→ ASSIGNMENT:
From the very first line of the data to the line containing "flex:1; overflow:hidden; padding-top:6px;", retype everything exactly, leaving the pictures behind.

→ RECORDS SUPPLIED:
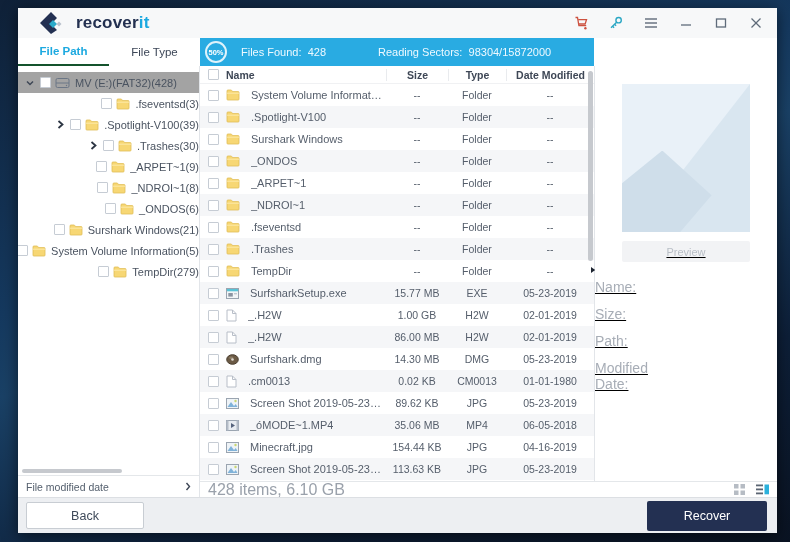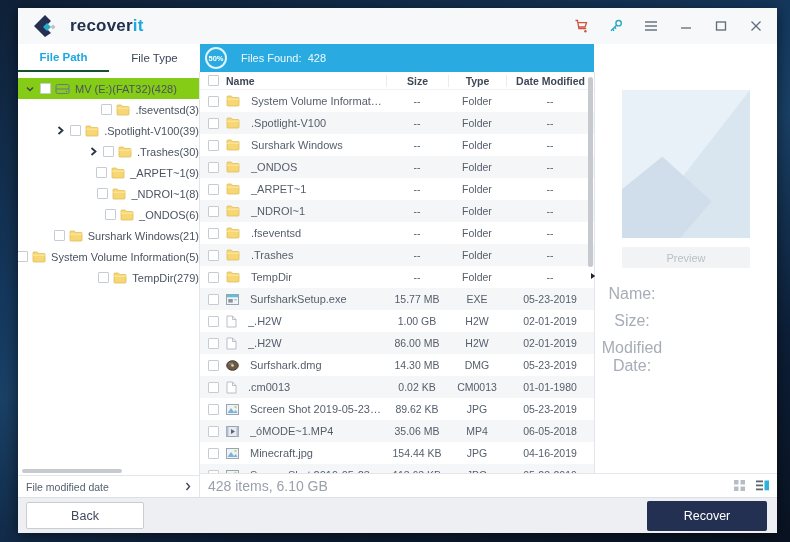--- a/index.html
+++ b/index.html
@@ -13,8 +13,8 @@
     background:#fff; box-shadow:0 3px 14px rgba(0,0,0,.55); display:flex; flex-direction:column; }
 
   
-  .titlebar { height:36px; background:#f7f8f9; display:flex; align-items:center;
-    justify-content:space-between; padding:0 12px 0 14px; flex:0 0 auto; }
+  .titlebar { height:30px; background:#f7f8f9; display:flex; align-items:center;
+    justify-content:space-between; padding:0 12px 0 20px; flex:0 0 auto; }
   .logo { display:flex; align-items:center; gap:7px; }
   .logo-text { font-size:17px; font-weight:bold; color:#233050; letter-spacing:.2px; }
   .logo-text .accent { color:#1ca9e0; }

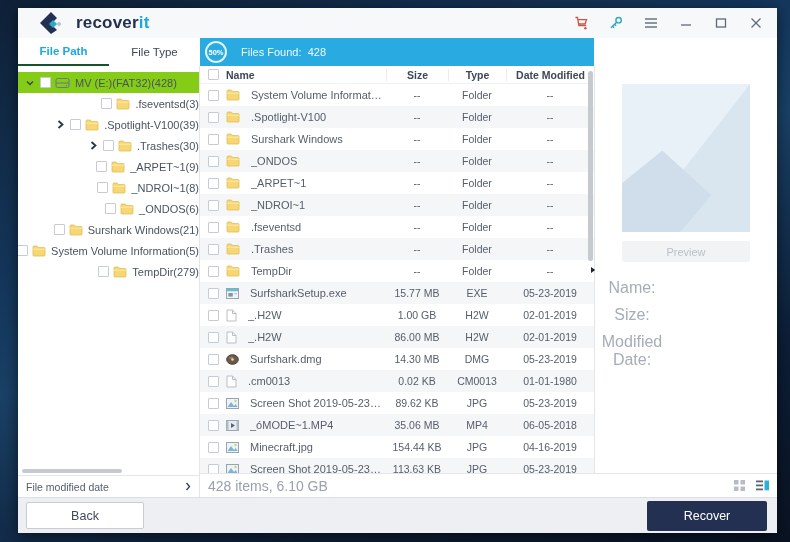--- a/index.html
+++ b/index.html
@@ -168,6 +168,7 @@
       <div class="progressbar">
         <span class="pct-ring">50%</span>
         <span class="pb-seg"><span>Files Found:</span>&nbsp;&nbsp;<span>428</span></span>
+        <span class="pb-seg sectors"><span>Reading Sectors:</span>&nbsp;&nbsp;<span>98304/15872000</span></span>
       </div>
     </div>
 

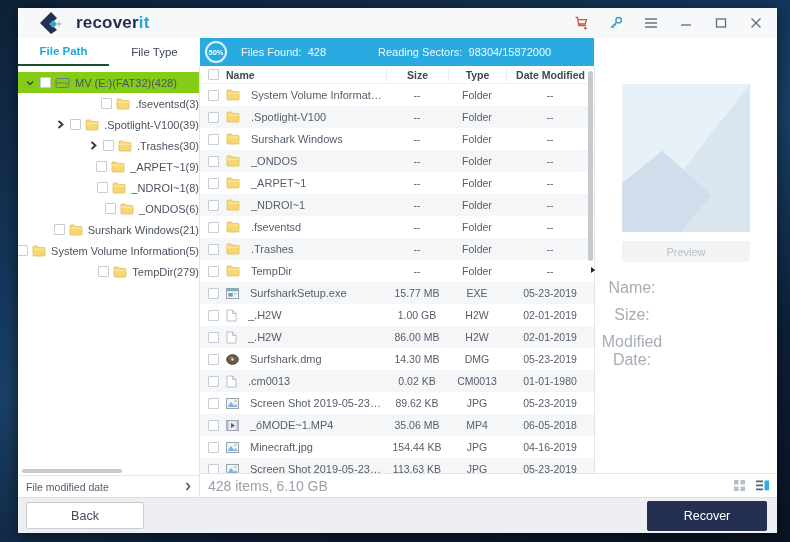--- a/index.html
+++ b/index.html
@@ -48,7 +48,7 @@
   .sidebar { width:182px; flex:0 0 auto; border-right:1px solid #e2e5e9; display:flex; flex-direction:column; }
   .tree { flex:1; overflow:hidden; padding-top:6px; }
   .tree-row { height:21px; display:flex; align-items:center; font-size:11px; color:#4a5360; cursor:pointer; white-space:nowrap; }
-  .tree-row.root { background:#84cc16; padding-left:6px; }
+  .tree-row.root { background:#a3a3a3; padding-left:6px; }
   .tree-row.child { padding-left:36px;justify-content:flex-end; }
   .tw { width:12px; display:flex; justify-content:center; flex:0 0 auto; }
   .cb { width:11px; height:11px; border:1px solid #c6ccd4; background:#fff; border-radius:1px;

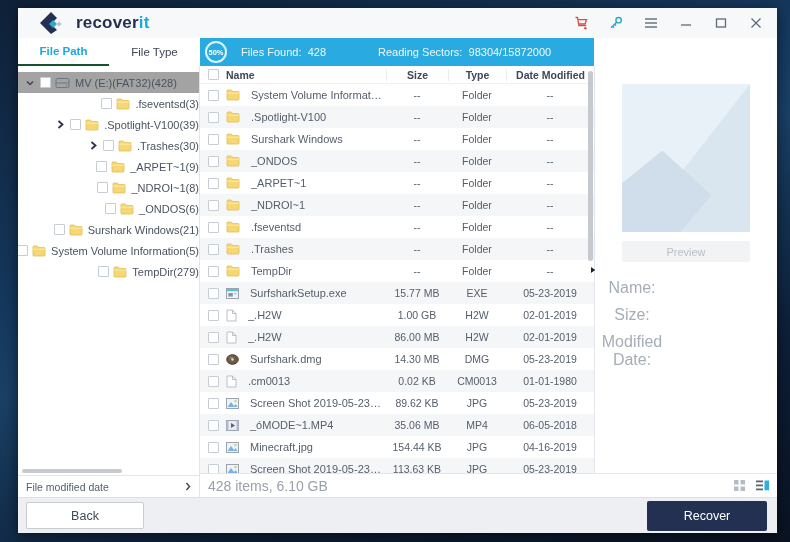--- a/index.html
+++ b/index.html
@@ -79,7 +79,7 @@
   .v-scroll { position:absolute; right:1px; top:5px; width:5px; height:190px; background:#c6c9ce; border-radius:3px; }
   .expander { position:absolute; right:-2px; top:200px; z-index:3; display:flex; cursor:pointer; }
 
-  .preview-panel { flex:1; border-left:1px solid #e2e5e9; display:flex; flex-direction:column; align-items:center; }
+  .preview-panel { flex:1; border-left:1px solid #e2e5e9; display:flex; flex-direction:column; align-items:center;text-decoration:underline; }
   .ph-img { width:128px; height:148px; margin-top:18px; background:#e9f1f8; position:relative; overflow:hidden; }
   .ph-tri { position:absolute; right:0; top:0; width:100%; height:100%;
     background:#d9e6f0; clip-path:polygon(100% 0, 100% 100%, 10% 100%); }

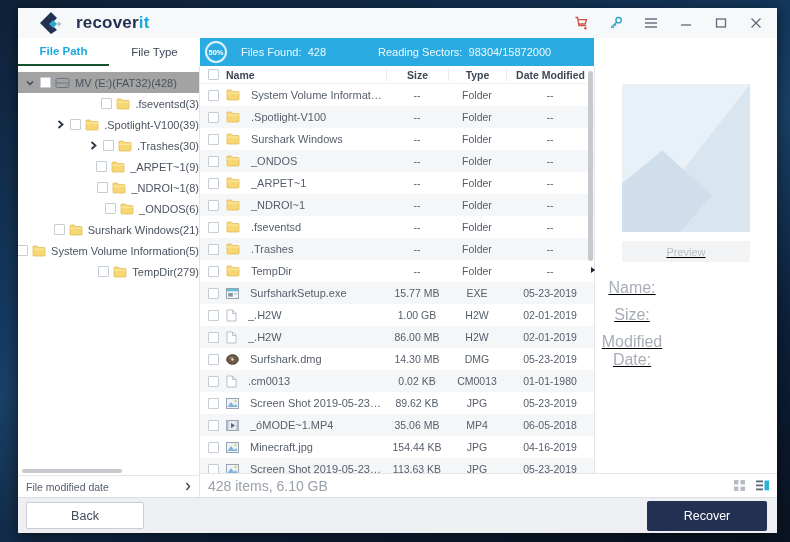--- a/index.html
+++ b/index.html
@@ -88,7 +88,7 @@
   .preview-btn { width:128px; height:21px; margin-top:9px; background:#f2f3f5; border:none;
     border-radius:2px; font-size:11px; color:#b9bfc7; font-family:inherit; }
   .fields { margin-top:17px; width:100%; }
-  .field-label { width:74px; text-align:center; font-size:16px; color:#a7adb6; height:27px; }
+  .field-label { width:74px; text-align:left; font-size:14px; color:#a7adb6; height:27px; }
 
   .main-footer { height:24px; border-top:1px solid #e4e7ea; display:flex; align-items:center;
     font-size:14px; color:#9aa1ab; padding:0 8px; flex:0 0 auto; }

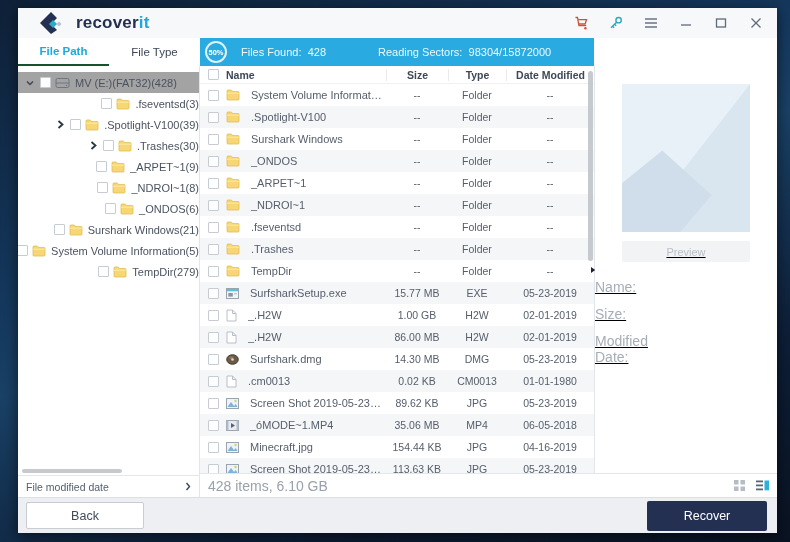--- a/index.html
+++ b/index.html
@@ -660,6 +660,7 @@
             <div class="fields">
               <div class="field-label">Name:</div>
               <div class="field-label">Size:</div>
+              <div class="field-label">Path:</div>
               <div class="field-label">Modified Date:</div>
             </div>
           </div>

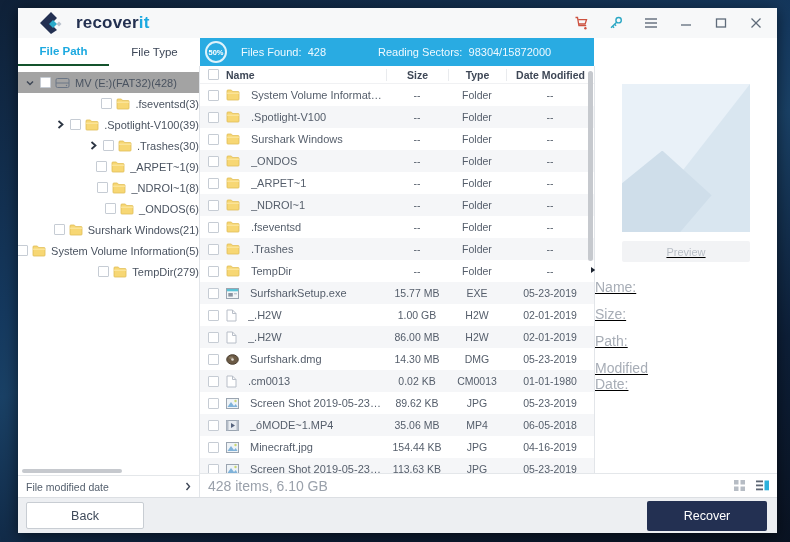--- a/index.html
+++ b/index.html
@@ -90,8 +90,8 @@
   .fields { margin-top:17px; width:100%; }
   .field-label { width:74px; text-align:left; font-size:14px; color:#a7adb6; height:27px; }
 
-  .main-footer { height:24px; border-top:1px solid #e4e7ea; display:flex; align-items:center;
-    font-size:14px; color:#9aa1ab; padding:0 8px; flex:0 0 auto; }
+  .main-footer { height:16px; border-top:1px solid #e4e7ea; display:flex; align-items:center;
+    font-size:16px; color:#9aa1ab; padding:0 8px; flex:0 0 auto; }
   .view-toggles { margin-left:auto; display:flex; gap:11px; align-items:center; }
   .vt { display:flex; cursor:pointer; }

→ ANSWER FOR THIS EXERCISE:
--- a/index.html
+++ b/index.html
@@ -13,8 +13,8 @@
     background:#fff; box-shadow:0 3px 14px rgba(0,0,0,.55); display:flex; flex-direction:column; }
 
   
-  .titlebar { height:36px; background:#f7f8f9; display:flex; align-items:center;
-    justify-content:space-between; padding:0 12px 0 14px; flex:0 0 auto; }
+  .titlebar { height:30px; background:#f7f8f9; display:flex; align-items:center;
+    justify-content:space-between; padding:0 12px 0 20px; flex:0 0 auto; }
   .logo { display:flex; align-items:center; gap:7px; }
   .logo-text { font-size:17px; font-weight:bold; color:#233050; letter-spacing:.2px; }
   .logo-text .accent { color:#1ca9e0; }

--- a/index.html
+++ b/index.html
@@ -168,6 +168,7 @@
       <div class="progressbar">
         <span class="pct-ring">50%</span>
         <span class="pb-seg"><span>Files Found:</span>&nbsp;&nbsp;<span>428</span></span>
+        <span class="pb-seg sectors"><span>Reading Sectors:</span>&nbsp;&nbsp;<span>98304/15872000</span></span>
       </div>
     </div>
 

--- a/index.html
+++ b/index.html
@@ -48,7 +48,7 @@
   .sidebar { width:182px; flex:0 0 auto; border-right:1px solid #e2e5e9; display:flex; flex-direction:column; }
   .tree { flex:1; overflow:hidden; padding-top:6px; }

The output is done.